问题
I have this datastructure.
<photo id="123" owner="12345" secret="xx" server="12" farm="4" title="109L_0195"
ispublic="1" isfriend="0" isfamily="0" views="0" tags="military czechrepublic kmk koně
humpolec všestrannost humpoec vysocinaregion" latitude="49.550933" longitude="15.36652"
accuracy="16" context="0" place_id="tg5cqdpWW7q18rE" woeid="790349" geo_is_family="0"
geo_is_friend="0" geo_is_contact="0" geo_is_public="1">
<description>
Kvalifikační kolo KMK - všestrannost 18.7.2014 - Humpolec
</description>
</photo>
<photo id="123" owner="06" secret="xx" server="12" farm="4"
title="Ytterligare en bild ifrån inspelningen av Johan Stjerquist's video: Nudist
Javisst." ispublic="1" isfriend="0" isfamily="0" views="0" tags="square squareformat
iphoneography instagramapp uploaded:by=instagram" latitude="56.171184"
longitude="14.741144" accuracy="16" context="0" place_id="u4MzsN9ZW7KnPWo"
woeid="898740" geo_is_family="0" geo_is_friend="0" geo_is_contact="0" geo_is_public="1">
<description/>
</photo>
Its a peace of information about a photo accessed through the Flickr API. I want to extract the following information: id title tags longitude latitude
which I tried to accomplish through this.
url = "https://api.flickr.com/services/rest/?method=flickr.photos.search&api_key=5....b&per_page=250&accuracy=1&has_geo=1&extras=geo,tags,views,description"
soup = BeautifulSoup(urlopen(url))
for data in soup.find_all('photo'):
print (data.attrs['id' , 'title' , 'tags' , 'latitude' , 'longitude' , 'accuracy'])
That did not work.

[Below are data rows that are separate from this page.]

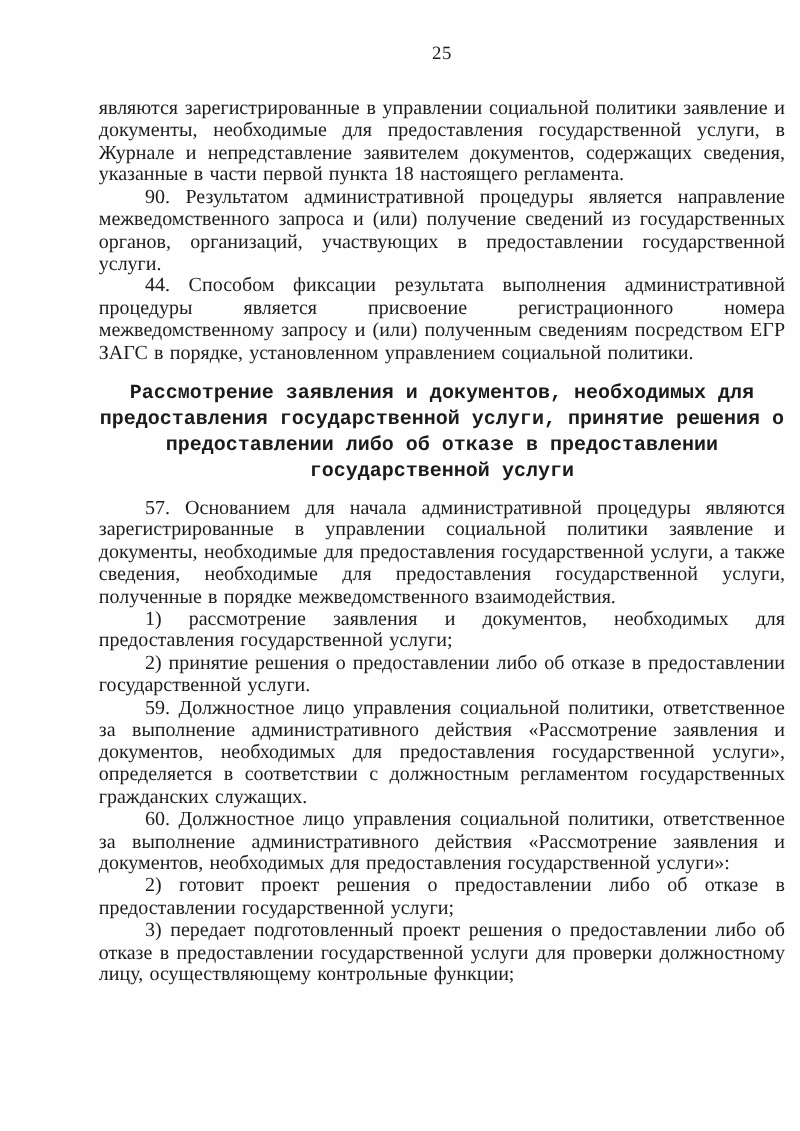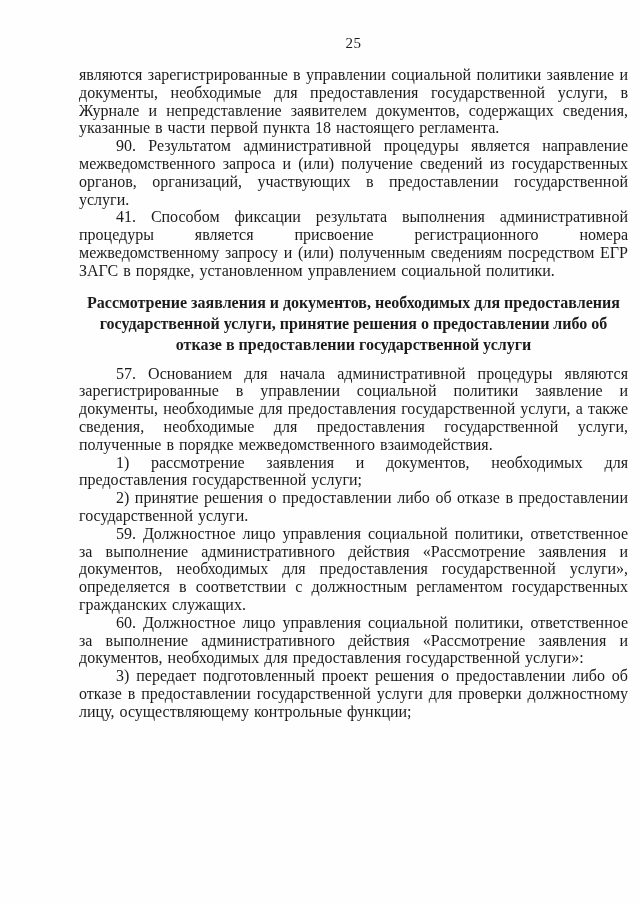--- a/index.html
+++ b/index.html
@@ -33,7 +33,7 @@
     letter-spacing: 0.5px;
   }
   .content {
-    margin-top: 14px;
+    margin-top: 26px;
     font-size: 16px;
     line-height: 17.8px;
     text-align: justify;

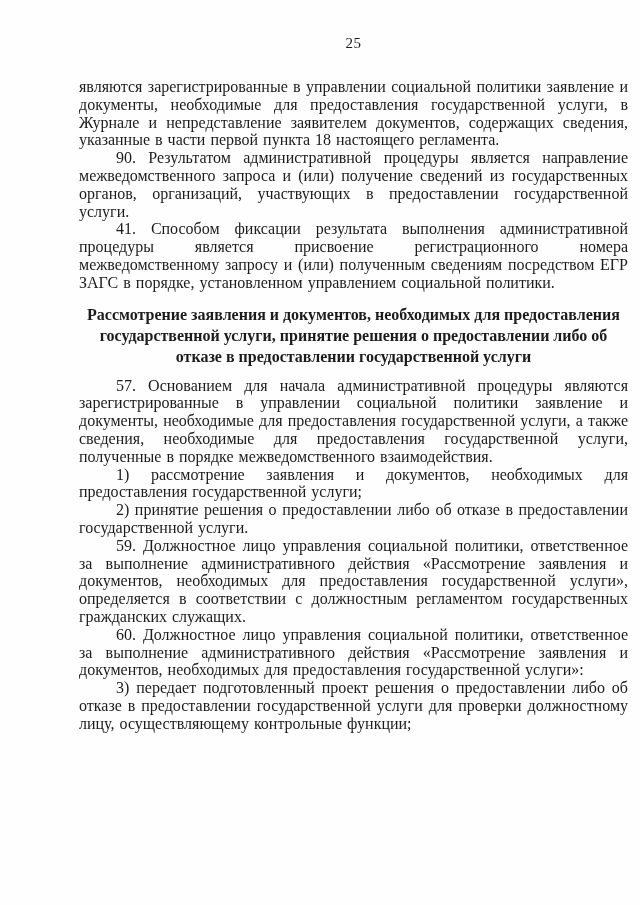--- a/index.html
+++ b/index.html
@@ -65,7 +65,7 @@
     <div class="content">
       <p class="para no-indent">являются зарегистрированные в управлении социальной политики заявление и документы, необходимые для предоставления государственной услуги, в Журнале и непредставление заявителем документов, содержащих сведения, указанные в части первой пункта 18 настоящего регламента.</p>
       <p class="para">90. Результатом административной процедуры является направление межведомственного запроса и (или) получение сведений из государственных органов, организаций, участвующих в предоставлении государственной услуги.</p>
-      <p class="para">41. Способом фиксации результата выполнения административной процедуры является присвоение регистрационного номера межведомственному запросу и (или) полученным сведениям посредством ЕГР ЗАГС в порядке, установленном управлением социальной политики.</p>
+      <p class="para">44. Способом фиксации результата выполнения административной процедуры является присвоение регистрационного номера межведомственному запросу и (или) полученным сведениям посредством ЕГР ЗАГС в порядке, установленном управлением социальной политики.</p>
       <p class="para heading">Рассмотрение заявления и документов, необходимых для предоставления государственной услуги, принятие решения о предоставлении либо об отказе в предоставлении государственной услуги</p>
       <p class="para">57. Основанием для начала административной процедуры являются зарегистрированные в управлении социальной политики заявление и документы, необходимые для предоставления государственной услуги, а также сведения, необходимые для предоставления государственной услуги, полученные в порядке межведомственного взаимодействия.</p>
       <p class="para">1) рассмотрение заявления и документов, необходимых для предоставления государственной услуги;</p>

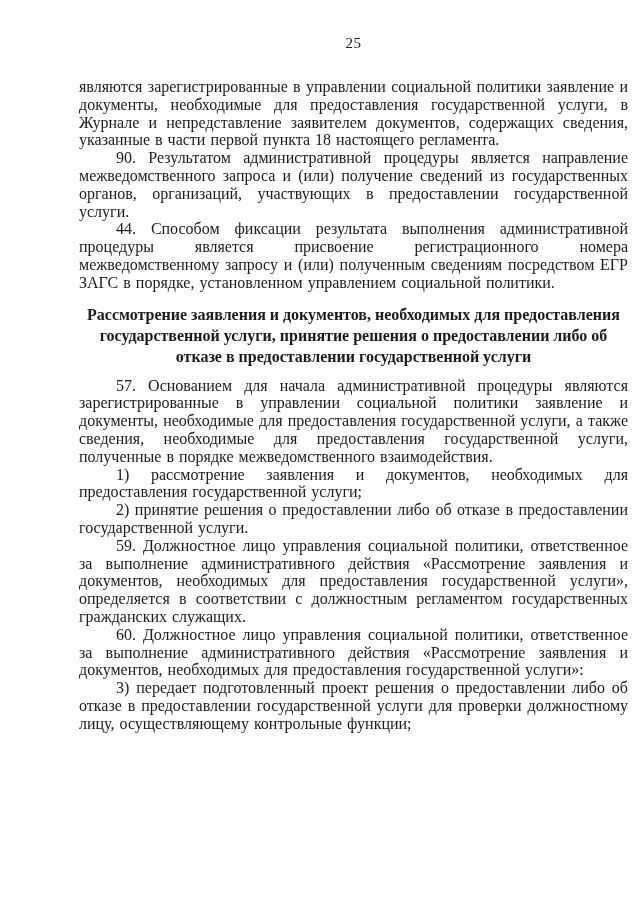--- a/index.html
+++ b/index.html
@@ -54,6 +54,7 @@
     text-align: center;
     text-indent: 0;
     word-spacing: 0;
+    font-family: Liberation Mono, monospace;
   }
 </style>
 </head>

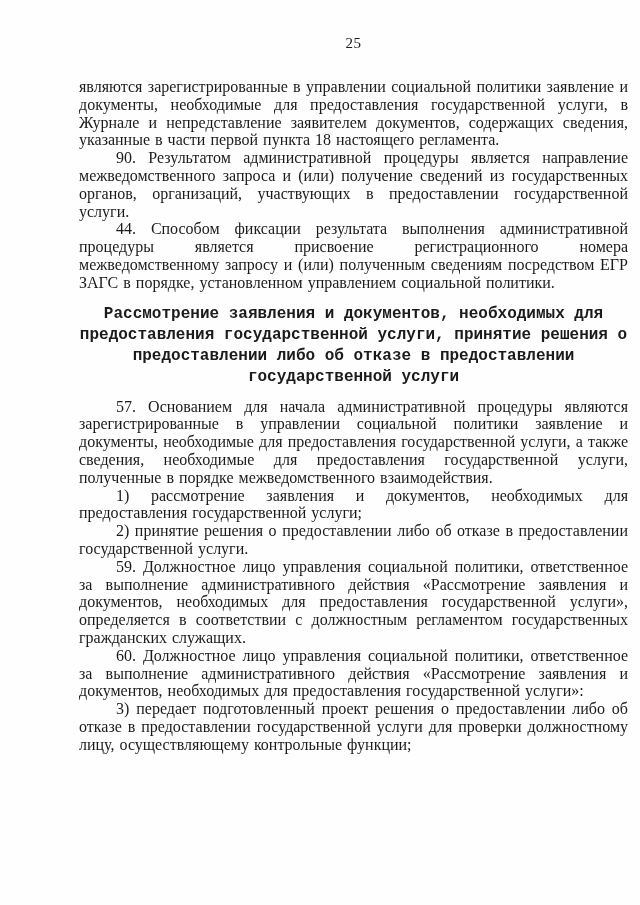--- a/index.html
+++ b/index.html
@@ -73,6 +73,7 @@
       <p class="para">2) принятие решения о предоставлении либо об отказе в предоставлении государственной услуги.</p>
       <p class="para">59. Должностное лицо управления социальной политики, ответственное за выполнение административного действия «Рассмотрение заявления и документов, необходимых для предоставления государственной услуги», определяется в соответствии с должностным регламентом государственных гражданских служащих.</p>
       <p class="para">60. Должностное лицо управления социальной политики, ответственное за выполнение административного действия «Рассмотрение заявления и документов, необходимых для предоставления государственной услуги»:</p>
+      <p class="para">2) готовит проект решения о предоставлении либо об отказе в предоставлении государственной услуги;</p>
       <p class="para">3) передает подготовленный проект решения о предоставлении либо об отказе в предоставлении государственной услуги для проверки должностному лицу, осуществляющему контрольные функции;</p>
     </div>
   </div>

The attrs
accepts only one argument. Looking at the documentation of BeautifulSoup
it looks like there is no other tool which could help me getting all the information or am I mistaken (http://www.crummy.com/software/BeautifulSoup/bs4/doc/)? I tried to substitute attrs
through p
but that did not work neither.
Any ideas which command I could use?
回答1:
Since attrs is a dictionary, you can get only specific keys using dictionary comprehension:
keys = {'id', 'title', 'tags', 'latitude', 'longitude'}
for photo in soup.find_all('photo'):
print({key:value for key, value in photo.attrs.iteritems() if key in keys})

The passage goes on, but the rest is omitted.